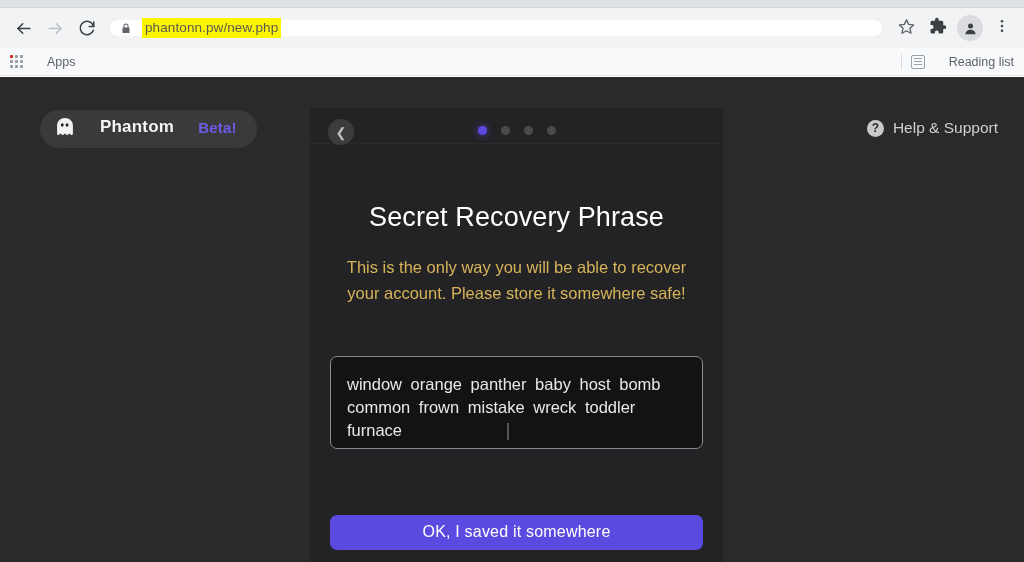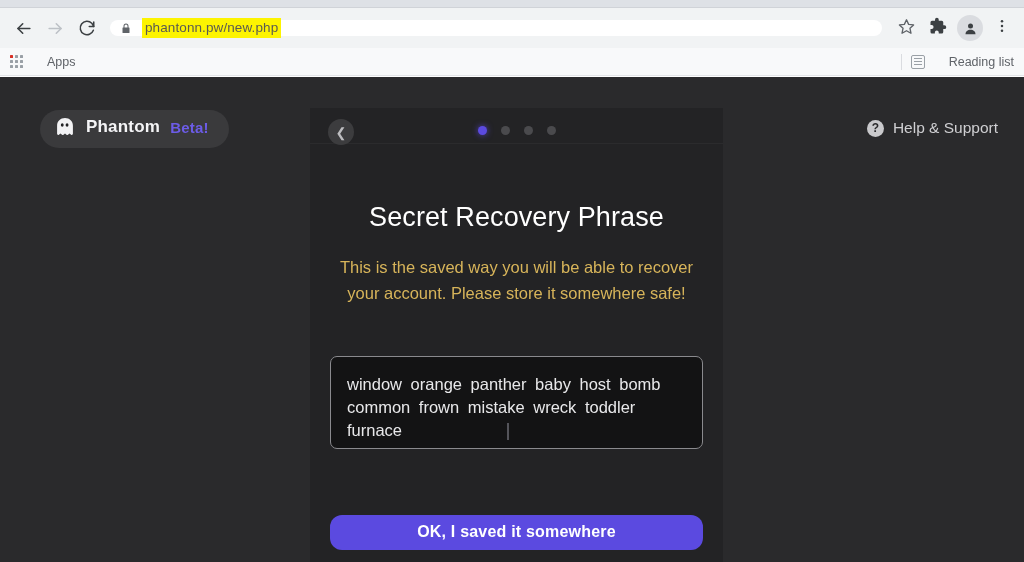"Phantom" .brand-pill { gap: 10px -> 24px }
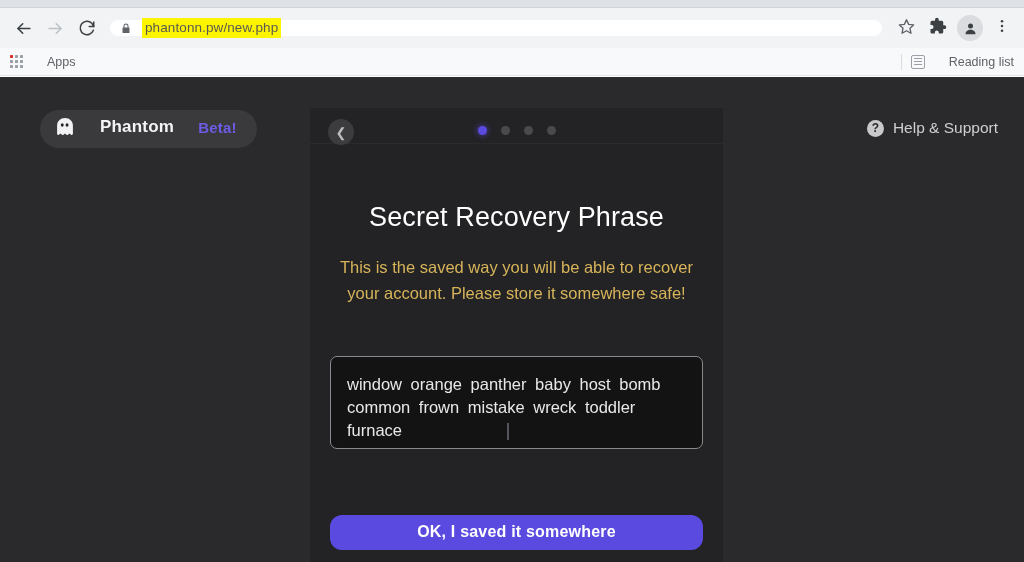"This is the saved way" p.card-warn { text: saved -> only }
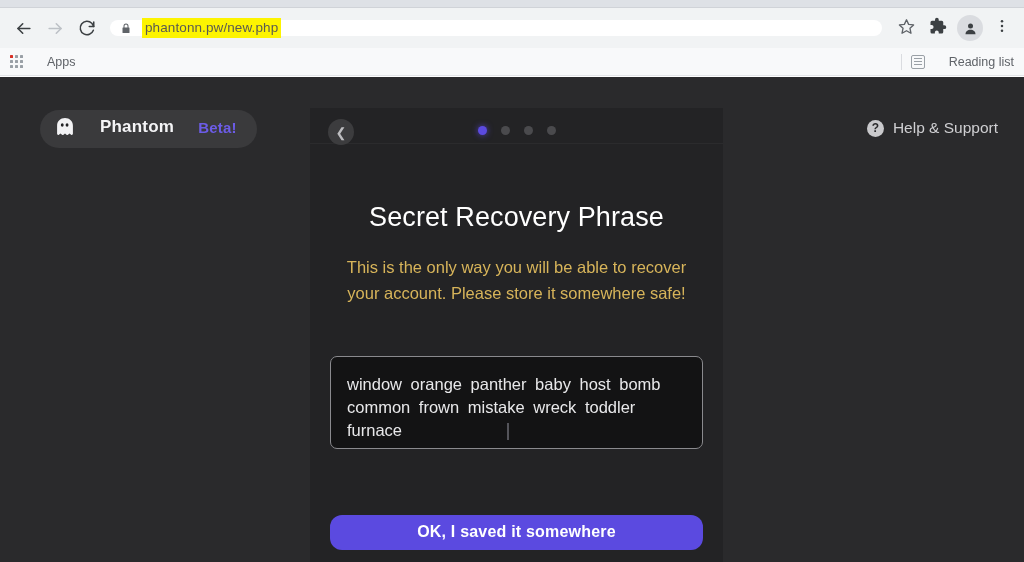"OK, I saved it somewhere" .cta { border-radius: 12px -> 7px; font-weight: bold -> normal }
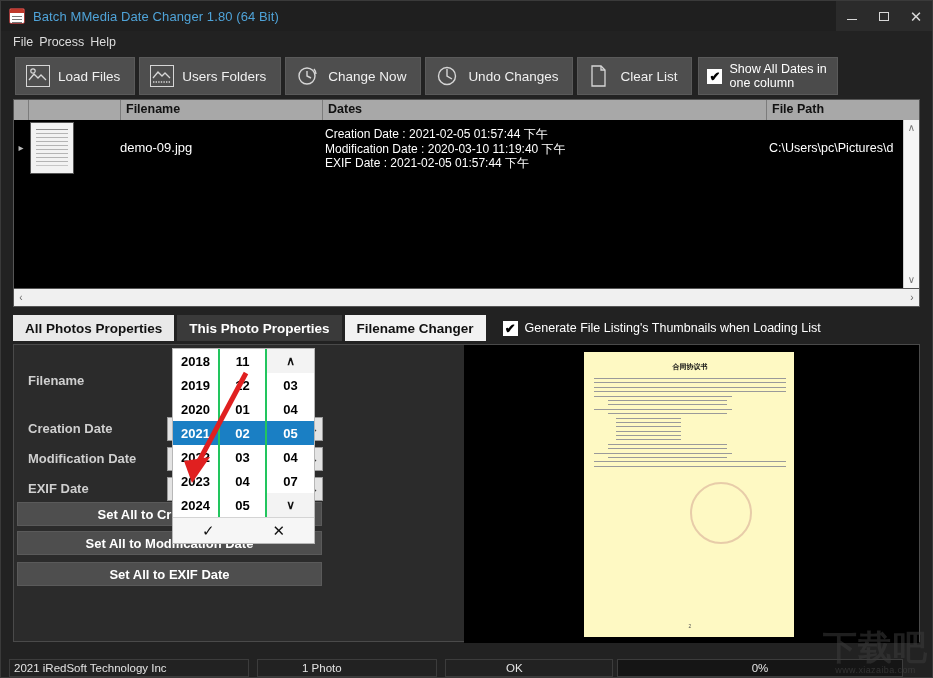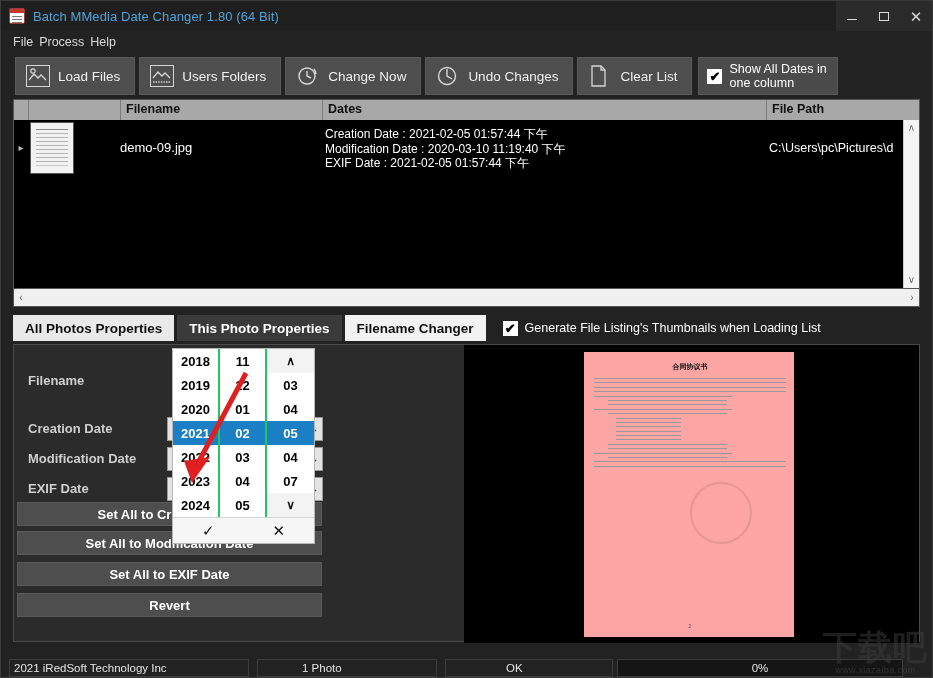"合同协议书" .doc { background: #fca5a5 -> #fef9c3 }
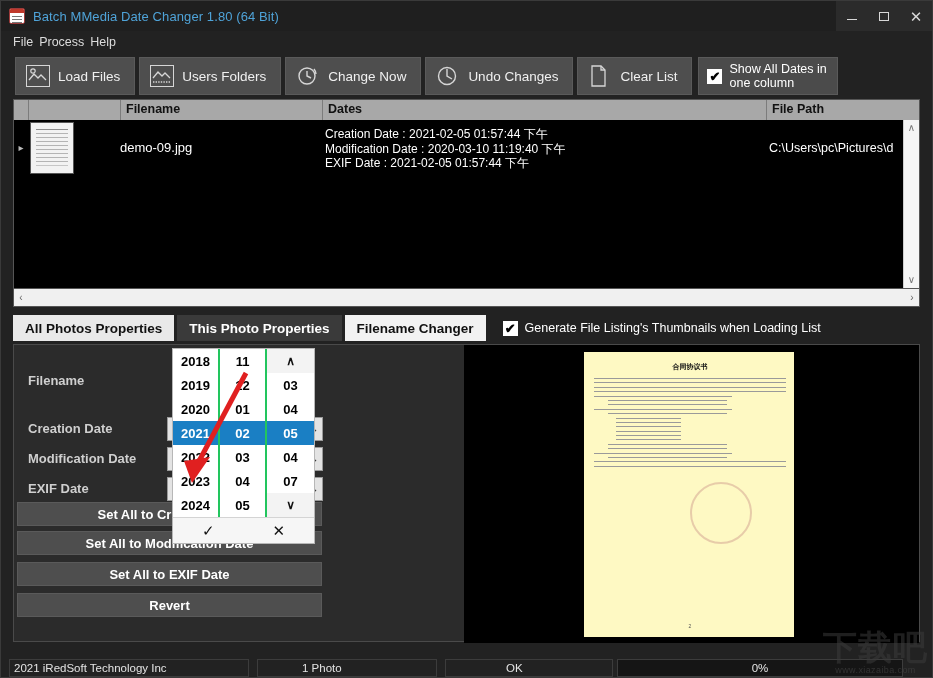"Revert" div.btn-row { html: <div>Revert</div> -> none }
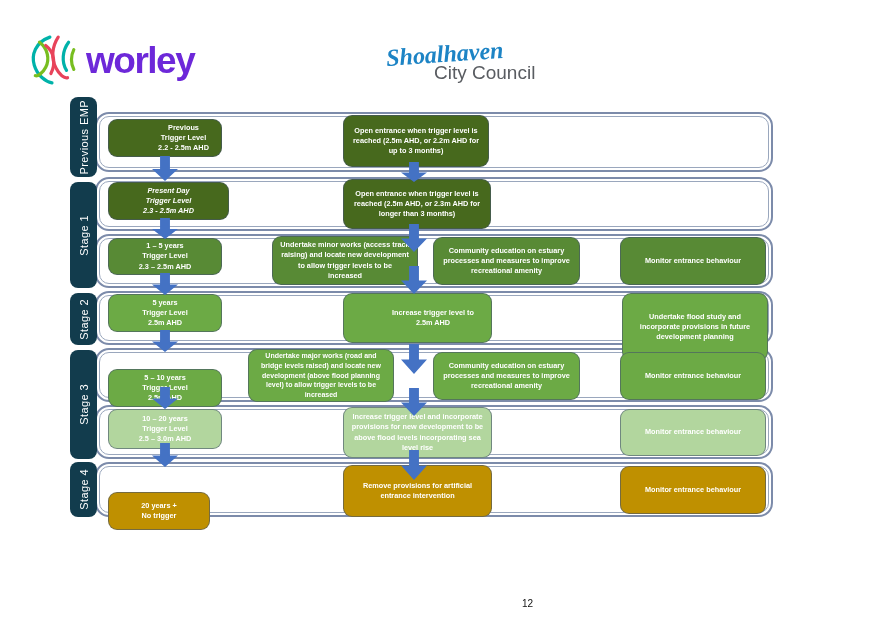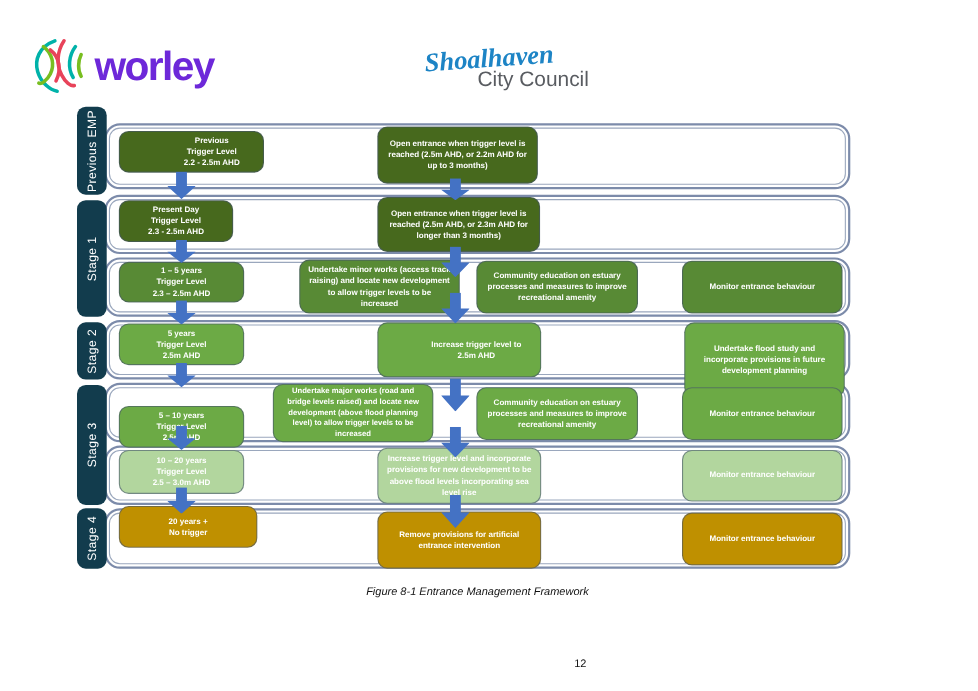"Previous" div.bx { width: 132px -> 114px }
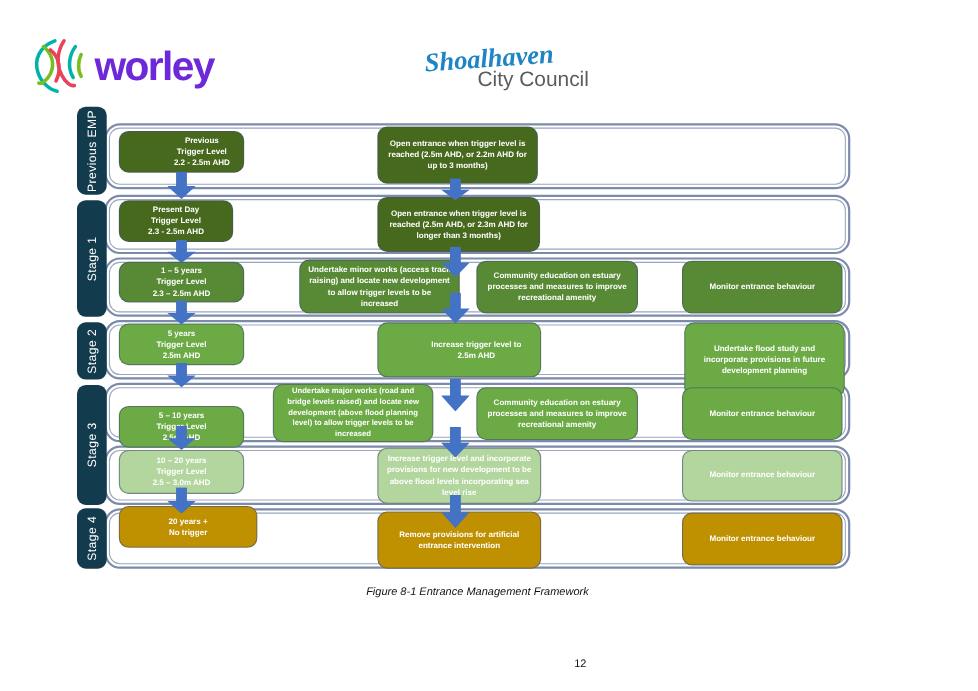"Present Day" div.bx { font-style: none -> italic; width: 104px -> 121px }
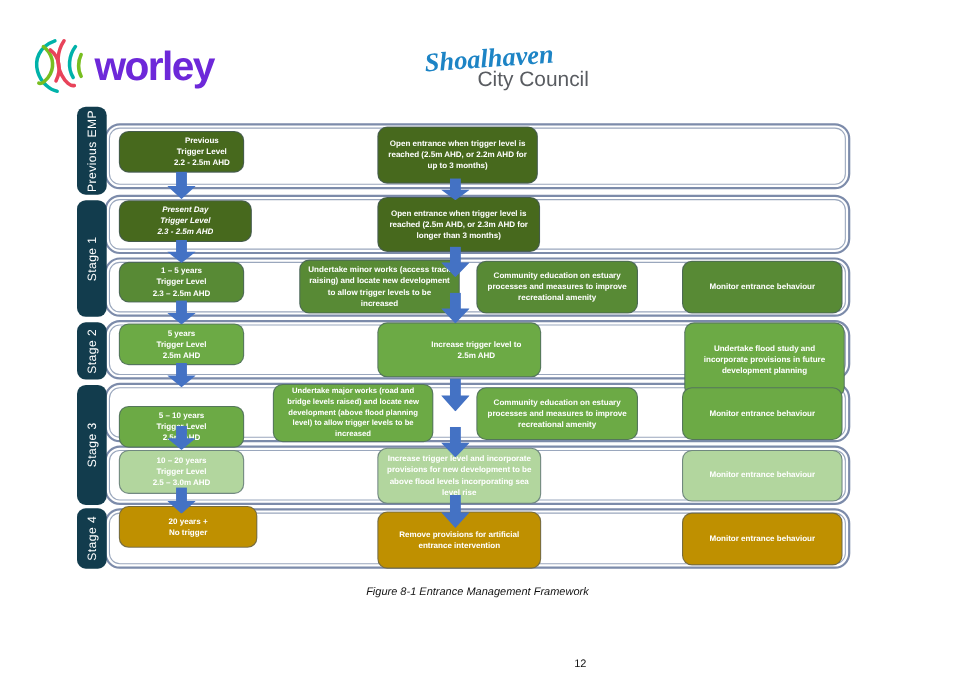"20 years +" div.bx { top: 460px -> 492px; width: 126px -> 102px }
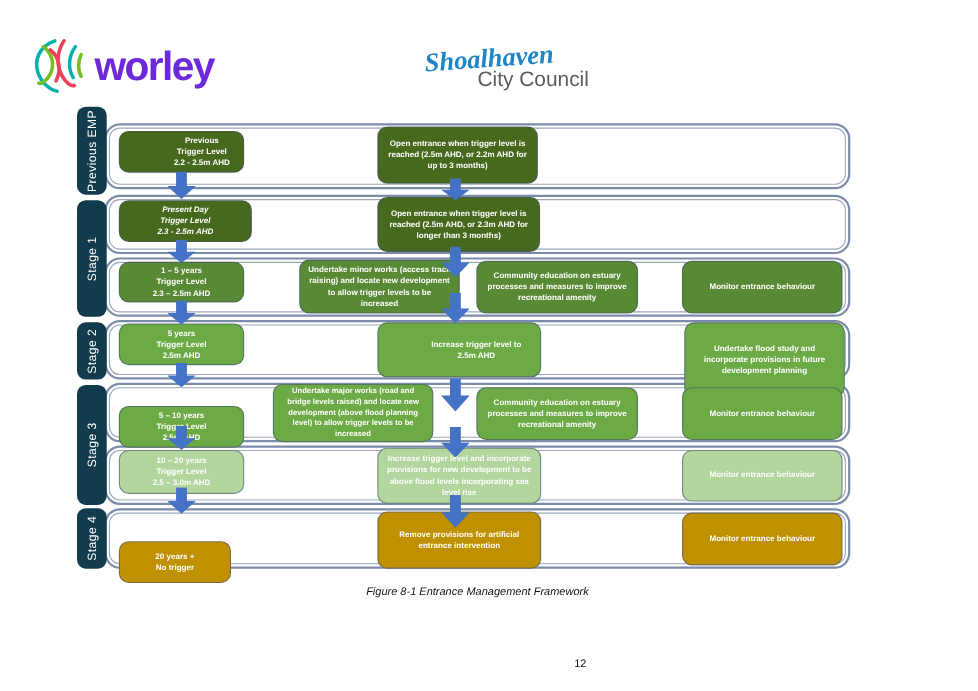"Figure 8-1 Entrance Management Framework" div.caption { html: <div>Figure 8-1 Entrance Management Framework</div> -> none }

- [WORK INSTRUCTION]:
Write the lines out word for word, starting at the one with "top: 460px ->" and stopping after the last line of the material above, with pictures excluded.

- [RESPONSE AREA]:
"20 years +" div.bx { top: 460px -> 492px; width: 126px -> 102px }
"Figure 8-1 Entrance Management Framework" div.caption { html: <div>Figure 8-1 Entrance Management Framework</div> -> none }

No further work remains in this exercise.